Self-Initiation & the Journey Toward Wholeness

What I’ve found in my work with women is this movement toward wholeness is inseparable from self-initiation.

Not initiation as achievement or spiritual identity, but rather initiation into creative, loving, relationship with what Carl Jung called the Self—a central concept in depth psychology describing the larger living totality of the psyche—that extends beyond the conscious ego and continually invites us into greater present and evolving wholeness.

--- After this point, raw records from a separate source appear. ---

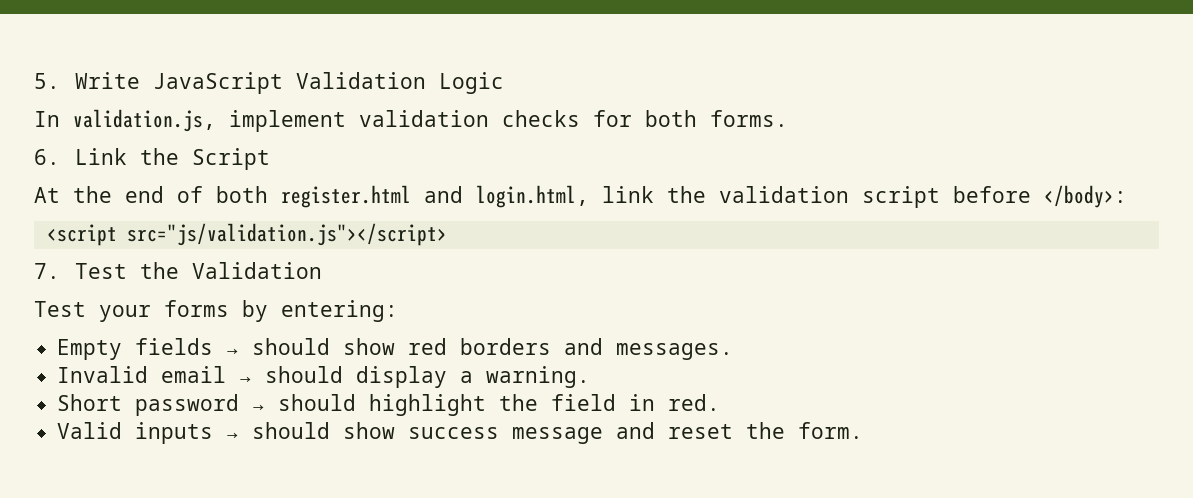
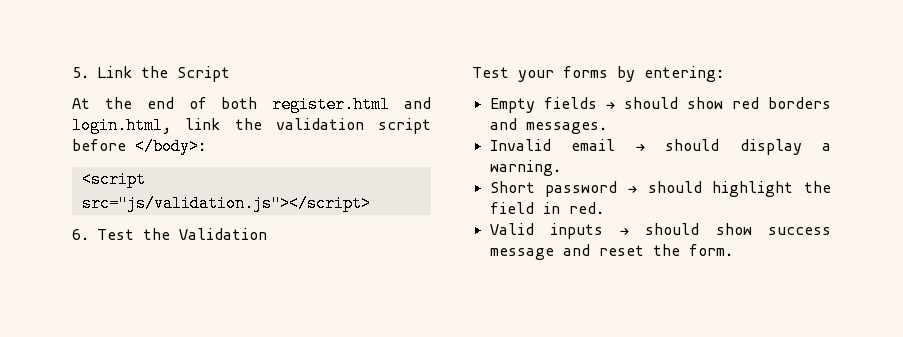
- 5. Write JavaScript Validation Logic
- In validation.js, implement validation checks for both forms.
- 6. Link the Script
+ 5. Link the Script
- 7. Test the Validation
+ 6. Test the Validation

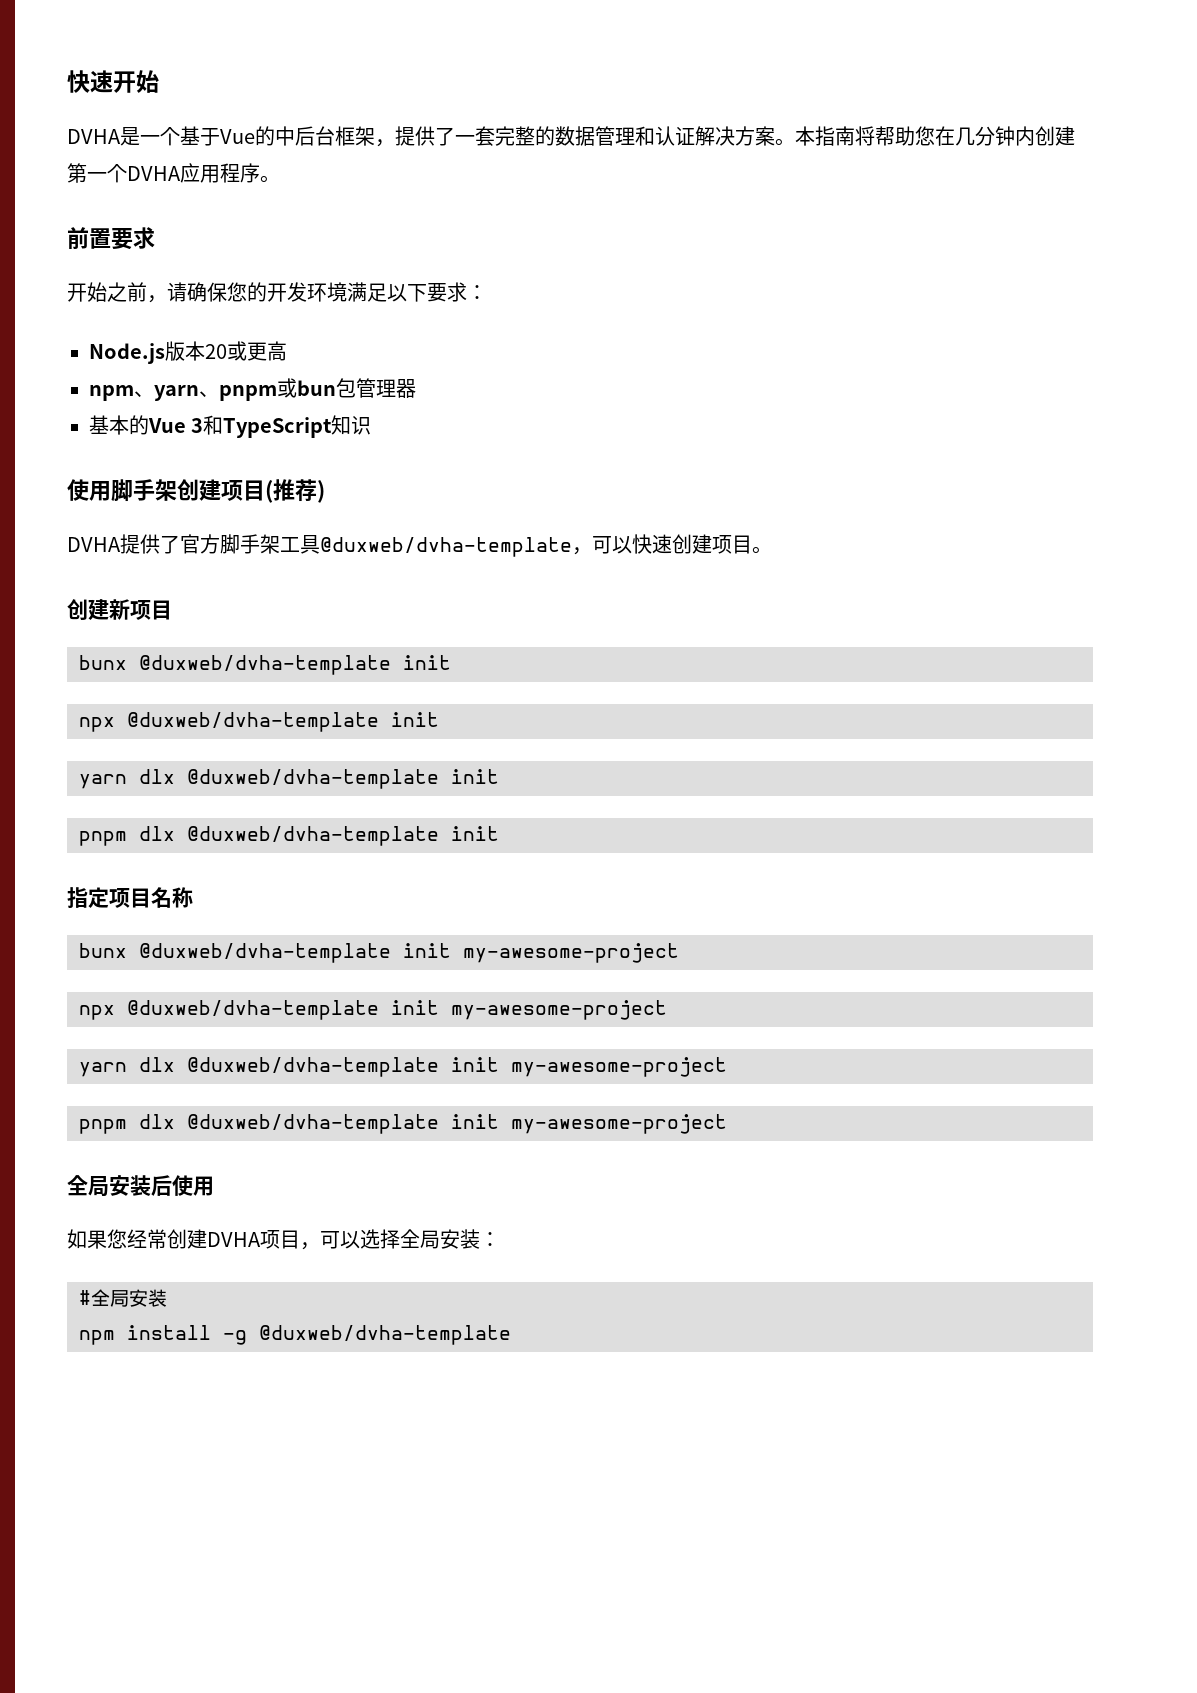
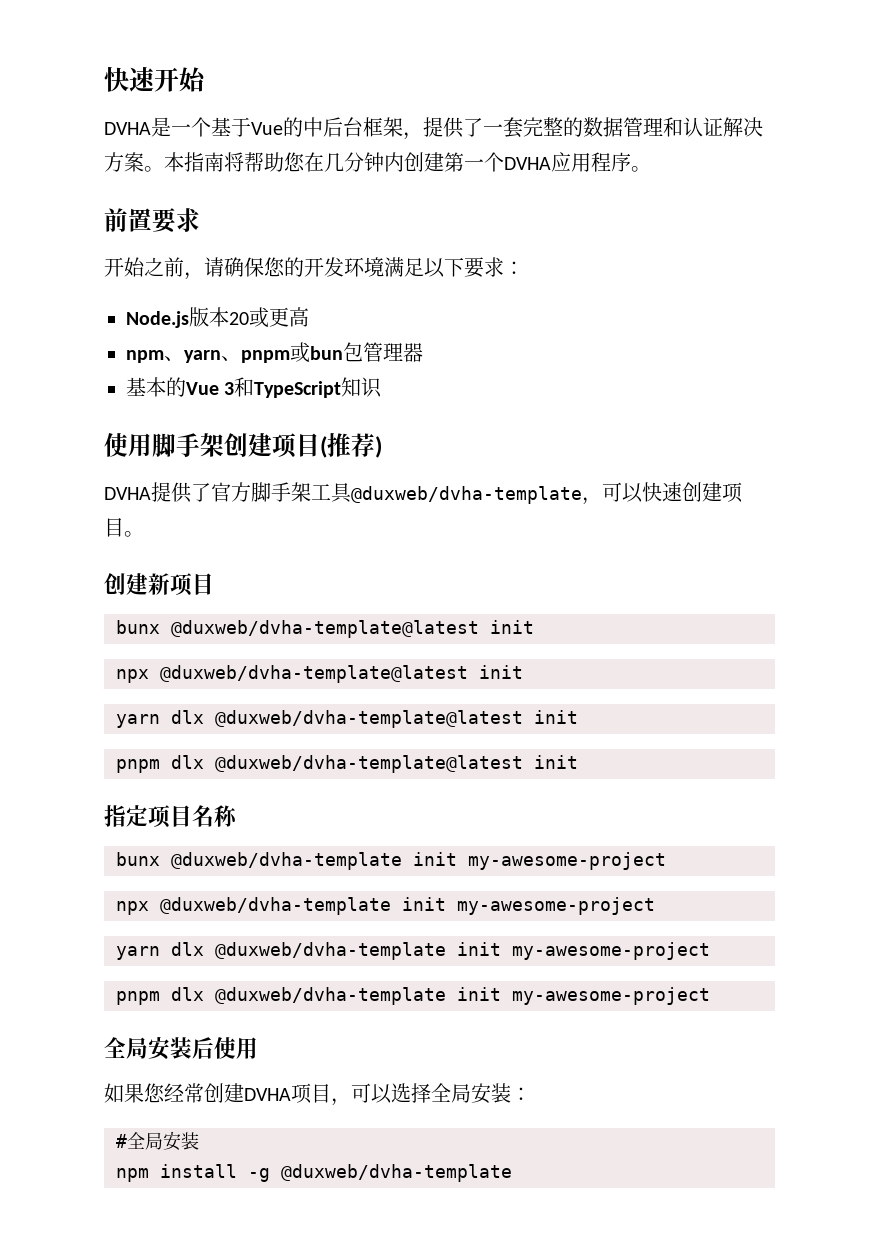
  创建新项目
- bunx @duxweb/dvha-template init
- npx @duxweb/dvha-template init
- yarn dlx @duxweb/dvha-template init
- pnpm dlx @duxweb/dvha-template init
+ bunx @duxweb/dvha-template@latest init
+ npx @duxweb/dvha-template@latest init
+ yarn dlx @duxweb/dvha-template@latest init
+ pnpm dlx @duxweb/dvha-template@latest init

Self-initiation, in this sense, is a living participation with soul. A creative work with psyche that unfolds across a lifetime, through cycles of rupture and renewal, coherence and disorientation, descent and re-creation. Depth psychology, at its best, approaches inner life as a living relationship capable of deepening us.

The art of self-initiation asks for spaces and praxis capable of holding psyche as living, symbolic, and unfinished. Where dream, body, imagination, grief, eros, contradiction, creativity, and soul no longer need to flatten themselves into preconceptions of legibility in order to belong.

What Soul-Centered Healing Makes Possible

What I’ve seen in nearly two decades in the field of depth psychology and women's healing work, is when healing is soul-centered, possibility is felt rather than sought. 

Symptoms once experienced only as obstacles begin revealing directives for next steps. Desire returns. The body feels less like an object to manage and more like a participant in meaning-making. Inner and outer life fall into step with one another. Women in my practice often discover they are no longer standing outside themselves trying to optimize their lives into wholeness, but participating in a more intimate and creative relationship with becoming.

This is not the achievement of a perfected, good, and well-behaved self, but what happens when participation in the ongoing creative work of becoming reunites us with the spirit that animates all.

In a culture increasingly devoted to optimization, depth psychology offers another vision of healing. Through relationship with the unconscious, creative practice, dream, imagination, and self-initiation, we are invited into the ongoing process of individuation—not as self-improvement, but as participation in a fuller experience of wholeness.